Gryzlov snorted. “You think not? Then you’re an even bigger fool than I believed. Washington will be only too happy to spread the news to its allies, if only to stiffen the backs of those who had been wavering. We just lost six of our best single-seat fighters and fired off more than a hundred sophisticated missiles… and for what? To kill a handful of cheap decoys!”
Angrily, he shoved back his chair, stood up, and began pacing around the table. He loomed over everyone else in the room like a bird of prey on the lookout for its next victim. “Of what value, Colonel General,” he sneered, “is your expensive military space station if our enemies can still violate Russia’s sovereignty with impunity?”
Leonov kept his mouth shut.
“Now you show some wisdom,” Gryzlov commented acidly.
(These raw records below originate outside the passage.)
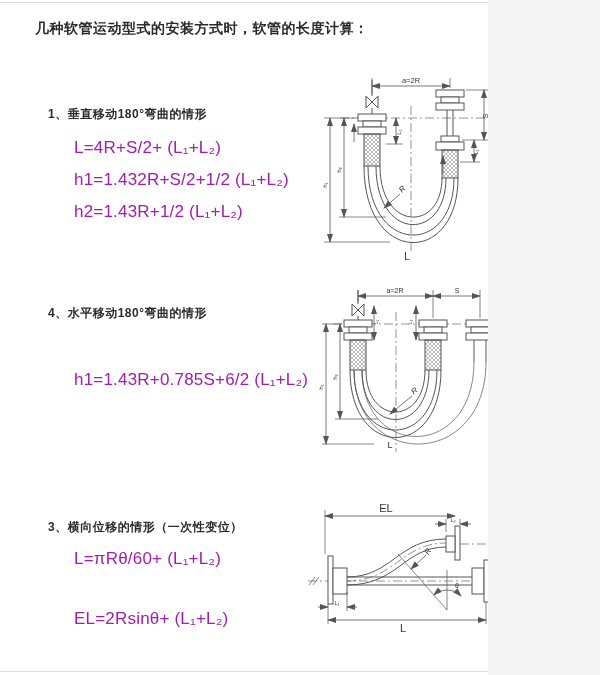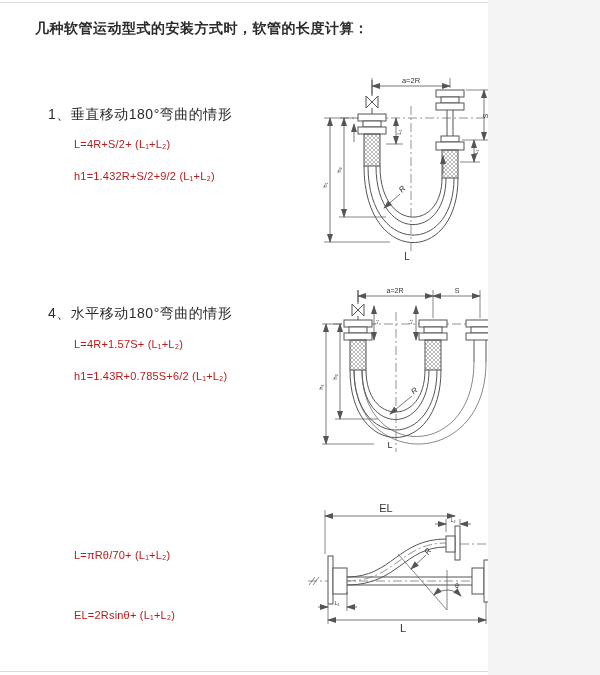--- a/index.html
+++ b/index.html
@@ -13,7 +13,7 @@
     letter-spacing:.5px;white-space:nowrap;
   }
   .sec-heading{
-    position:absolute;font-size:14px;font-weight:400;letter-spacing:.5px;white-space:nowrap;
+    position:absolute;font-size:12px;font-weight:700;letter-spacing:.5px;white-space:nowrap;
   }
   .formula{
     position:absolute;font-size:11px;font-weight:400;letter-spacing:.2px;white-space:nowrap;

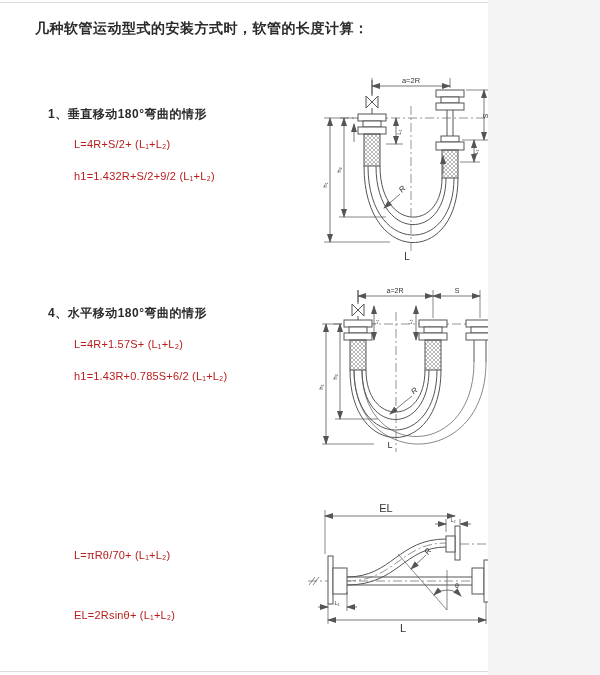--- a/index.html
+++ b/index.html
@@ -16,8 +16,8 @@
     position:absolute;font-size:12px;font-weight:700;letter-spacing:.5px;white-space:nowrap;
   }
   .formula{
-    position:absolute;font-size:11px;font-weight:400;letter-spacing:.2px;white-space:nowrap;
-    color:#b91c1c;
+    position:absolute;font-size:17px;font-weight:400;letter-spacing:.2px;white-space:nowrap;
+    color:#a21caf;
   }
   .diagram{position:absolute;}
   svg text{

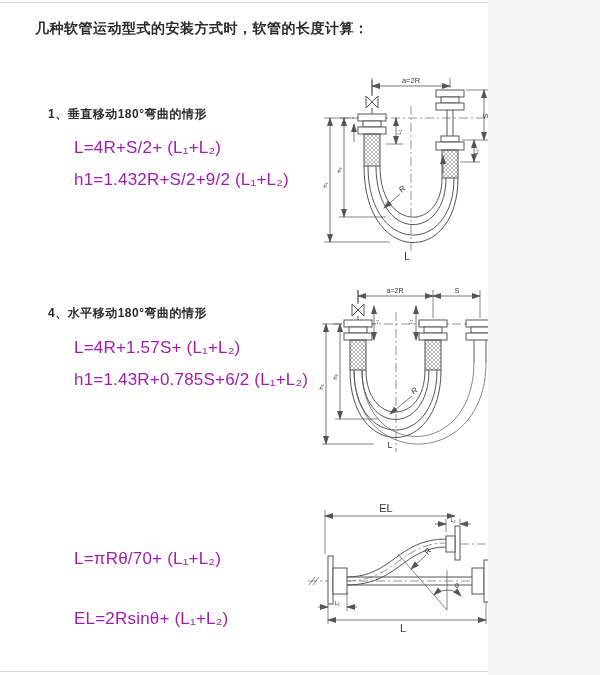--- a/index.html
+++ b/index.html
@@ -53,7 +53,7 @@
 
   <div class="sec-heading" style="left:48px;top:106px">1、垂直移动180°弯曲的情形</div>
   <div class="formula" style="left:74px;top:138px">L=4R+S/2+ (L₁+L₂)</div>
-  <div class="formula" style="left:74px;top:170px">h1=1.432R+S/2+9/2 (L₁+L₂)</div>
+  <div class="formula" style="left:74px;top:170px">h1=1.432R+S/2+1/2 (L₁+L₂)</div>
 
   <div class="sec-heading" style="left:48px;top:305px">4、水平移动180°弯曲的情形</div>
   <div class="formula" style="left:74px;top:338px">L=4R+1.57S+ (L₁+L₂)</div>

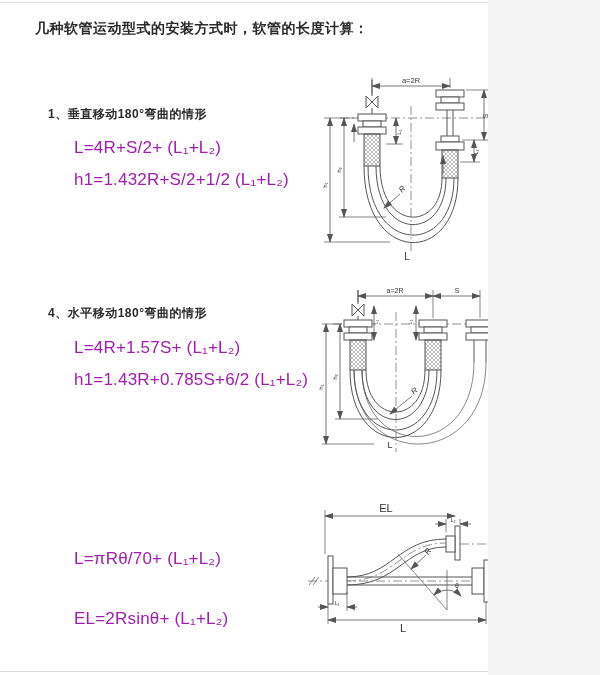--- a/index.html
+++ b/index.html
@@ -54,6 +54,7 @@
   <div class="sec-heading" style="left:48px;top:106px">1、垂直移动180°弯曲的情形</div>
   <div class="formula" style="left:74px;top:138px">L=4R+S/2+ (L₁+L₂)</div>
   <div class="formula" style="left:74px;top:170px">h1=1.432R+S/2+1/2 (L₁+L₂)</div>
+  <div class="formula" style="left:74px;top:202px">h2=1.43R+1/2 (L₁+L₂)</div>
 
   <div class="sec-heading" style="left:48px;top:305px">4、水平移动180°弯曲的情形</div>
   <div class="formula" style="left:74px;top:338px">L=4R+1.57S+ (L₁+L₂)</div>

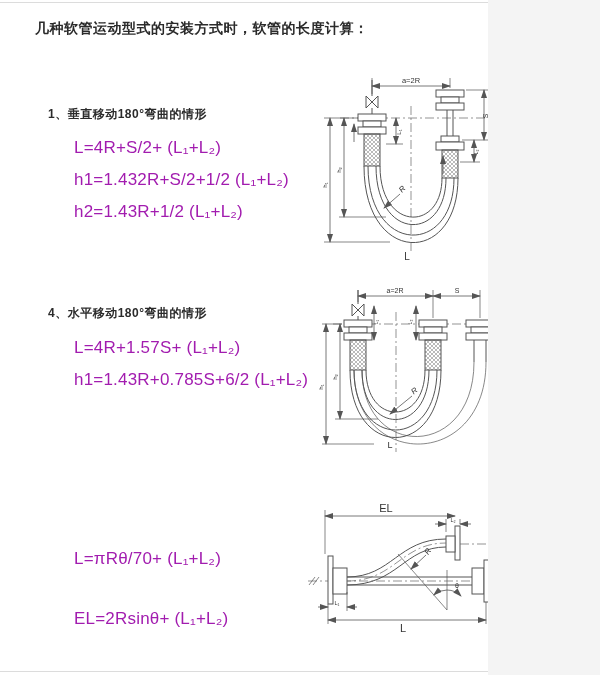--- a/index.html
+++ b/index.html
@@ -57,7 +57,6 @@
   <div class="formula" style="left:74px;top:202px">h2=1.43R+1/2 (L₁+L₂)</div>
 
   <div class="sec-heading" style="left:48px;top:305px">4、水平移动180°弯曲的情形</div>
-  <div class="formula" style="left:74px;top:338px">L=4R+1.57S+ (L₁+L₂)</div>
   <div class="formula" style="left:74px;top:370px">h1=1.43R+0.785S+6/2 (L₁+L₂)</div>
 
   <div class="formula" style="left:74px;top:549px">L=πRθ/70+ (L₁+L₂)</div>

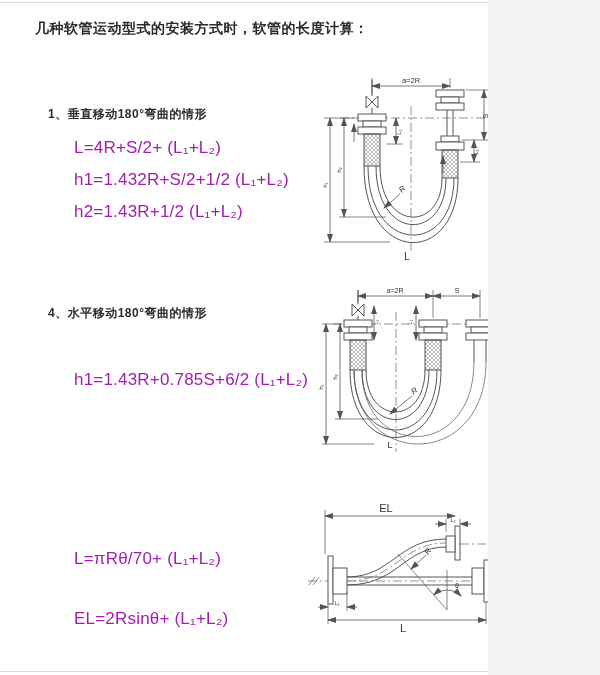--- a/index.html
+++ b/index.html
@@ -59,6 +59,7 @@
   <div class="sec-heading" style="left:48px;top:305px">4、水平移动180°弯曲的情形</div>
   <div class="formula" style="left:74px;top:370px">h1=1.43R+0.785S+6/2 (L₁+L₂)</div>
 
+  <div class="sec-heading" style="left:48px;top:519px">3、横向位移的情形（一次性变位）</div>
   <div class="formula" style="left:74px;top:549px">L=πRθ/70+ (L₁+L₂)</div>
   <div class="formula" style="left:74px;top:609px">EL=2Rsinθ+ (L₁+L₂)</div>
 

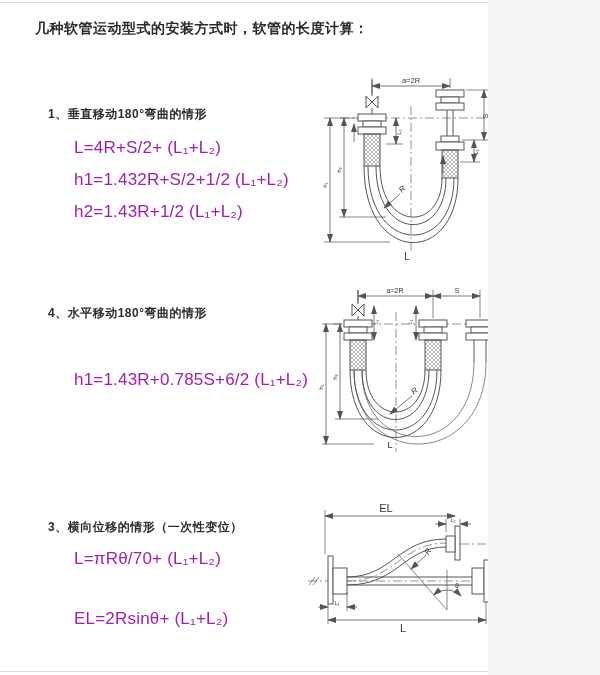--- a/index.html
+++ b/index.html
@@ -60,7 +60,7 @@
   <div class="formula" style="left:74px;top:370px">h1=1.43R+0.785S+6/2 (L₁+L₂)</div>
 
   <div class="sec-heading" style="left:48px;top:519px">3、横向位移的情形（一次性变位）</div>
-  <div class="formula" style="left:74px;top:549px">L=πRθ/70+ (L₁+L₂)</div>
+  <div class="formula" style="left:74px;top:549px">L=πRθ/60+ (L₁+L₂)</div>
   <div class="formula" style="left:74px;top:609px">EL=2Rsinθ+ (L₁+L₂)</div>
 
   <svg class="diagram" style="left:310px;top:70px" width="290" height="195" viewBox="0 0 290 195">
He stopped pacing. “Despite the dominance we have achieved in near-Earth orbit, the Americans still apparently believe they can act freely against us here on Earth itself. They must be made to regret this error.”
“In what way, Gennadiy?” Foreign Minister Daria Titeneva asked. Her eyes were watchful.
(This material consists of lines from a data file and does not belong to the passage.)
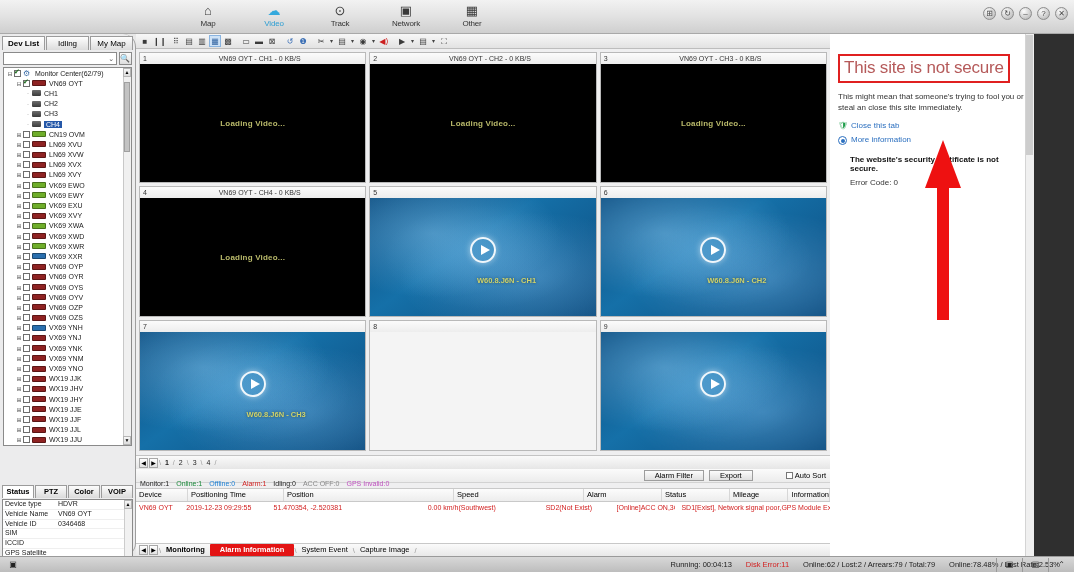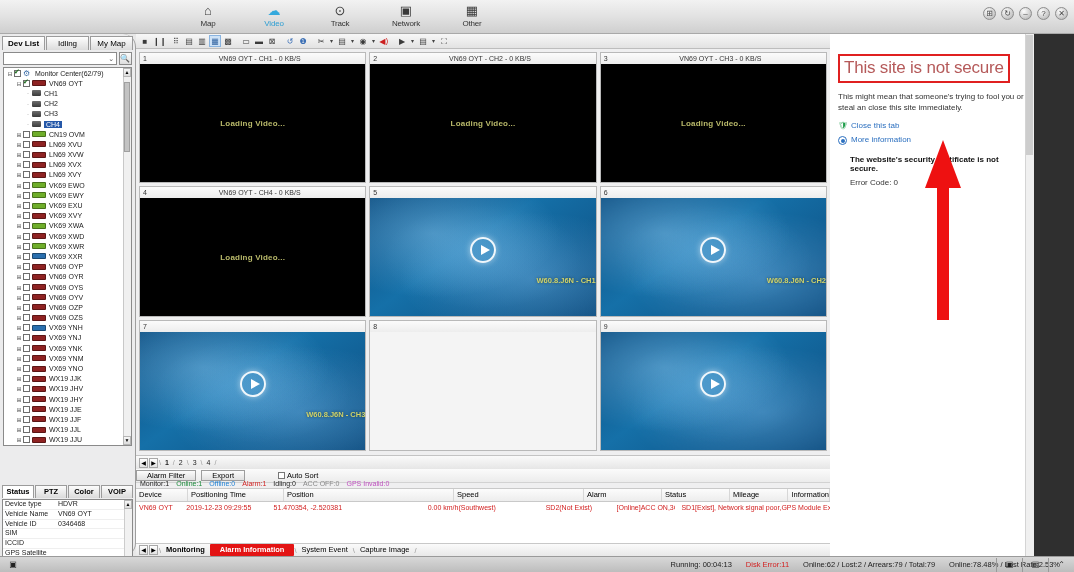--- a/index.html
+++ b/index.html
@@ -133,7 +133,7 @@
     border-left:9px solid #fff; border-top:5.5px solid transparent; border-bottom:5.5px solid transparent;
   }
   .vlabel {
-    position:absolute; left:0; right:0; top:66%; text-align:right;
+    position:absolute; left:0; right:0; top:66%; text-align:center;
     font-size:7.5px; font-weight:bold; color:#cfd36a; text-shadow:0 0 3px rgba(0,0,0,.5);margin-left:47px;
   }
 

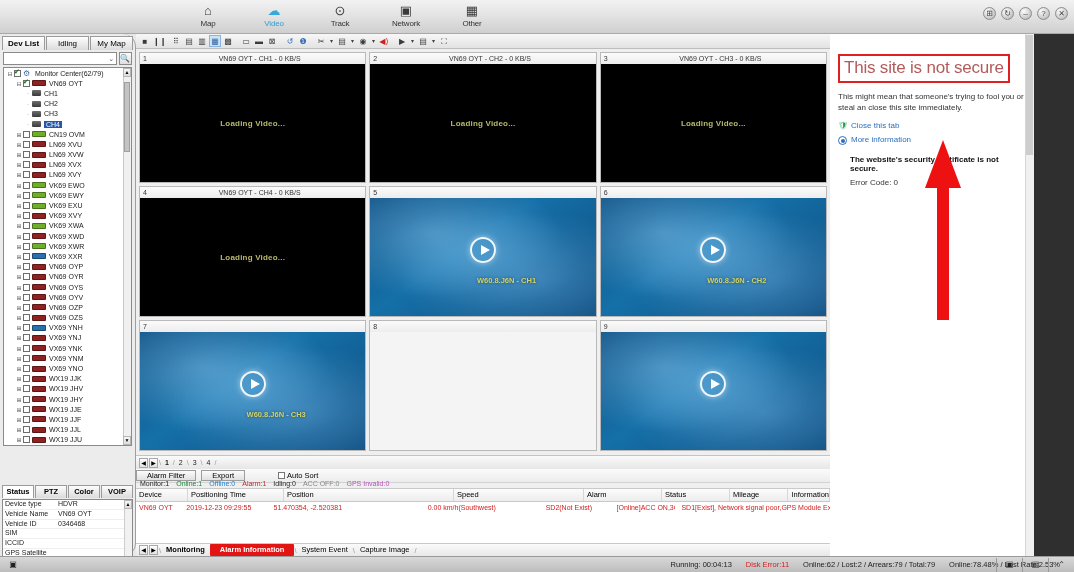--- a/index.html
+++ b/index.html
@@ -153,7 +153,7 @@
   .alarmbar {
     position:absolute; left:0; top:435px; width:694px; height:14px;
     background:linear-gradient(180deg,#fbfbfb,#ececec); border-bottom:1px solid #d2d2d2;
-    display:flex; align-items:center; justify-content:flex-start; padding-right:4px; gap:5px;
+    display:flex; align-items:center; justify-content:flex-end; padding-right:4px; gap:5px;
   }
   .abtn { font-size:7.5px; height:11px; line-height:10px; padding:0 10px;
     border:1px solid #9d9d9d; background:linear-gradient(180deg,#fcfcfc,#e0e0e0); }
Gryzlov bared his teeth in a cold, cruel smile. “By the most logical means, Daria. We will carry out an immediate reprisal attack, employing one of Mars One’s Rapira hypersonic warheads.”
Leonov nodded to himself. That was the logical move. And it was one he had anticipated as soon as Gryzlov had summoned his senior officials to this emergency meeting.
Titeneva frowned. “Firing those space-based missiles still involves serious risk,” she said slowly. “And it would not be in our interest to trigger an uncontrolled escalation of this conflict.”
“Weapons that we are too afraid to use are not weapons at all,” Gryzlov said with contempt.
“I understand that, Mr. President,” the foreign minister said. She looked straight up at him. “Which is why I agree that we should launch one of the Rapiras—but only against an uninhabited area first. Doing so would demonstrate the power of this new weapons system quite convincingly, especially if we couple it with a clear warning that further attacks against us or our interests will be avenged with overwhelming force.”
Gryzlov waved away her suggestion with obvious scorn. “That is the counsel of cowardice, Daria. I thought better of you.” He shook his head. “Pulverizing a few hundred square meters of dirt and rock will not terrify anyone. Especially not the Americans.” He looked around the table with a challenging stare. “Did the Americans ‘demonstrate’ the power of their first atomic bomb to the Japanese by dropping it on empty ocean?”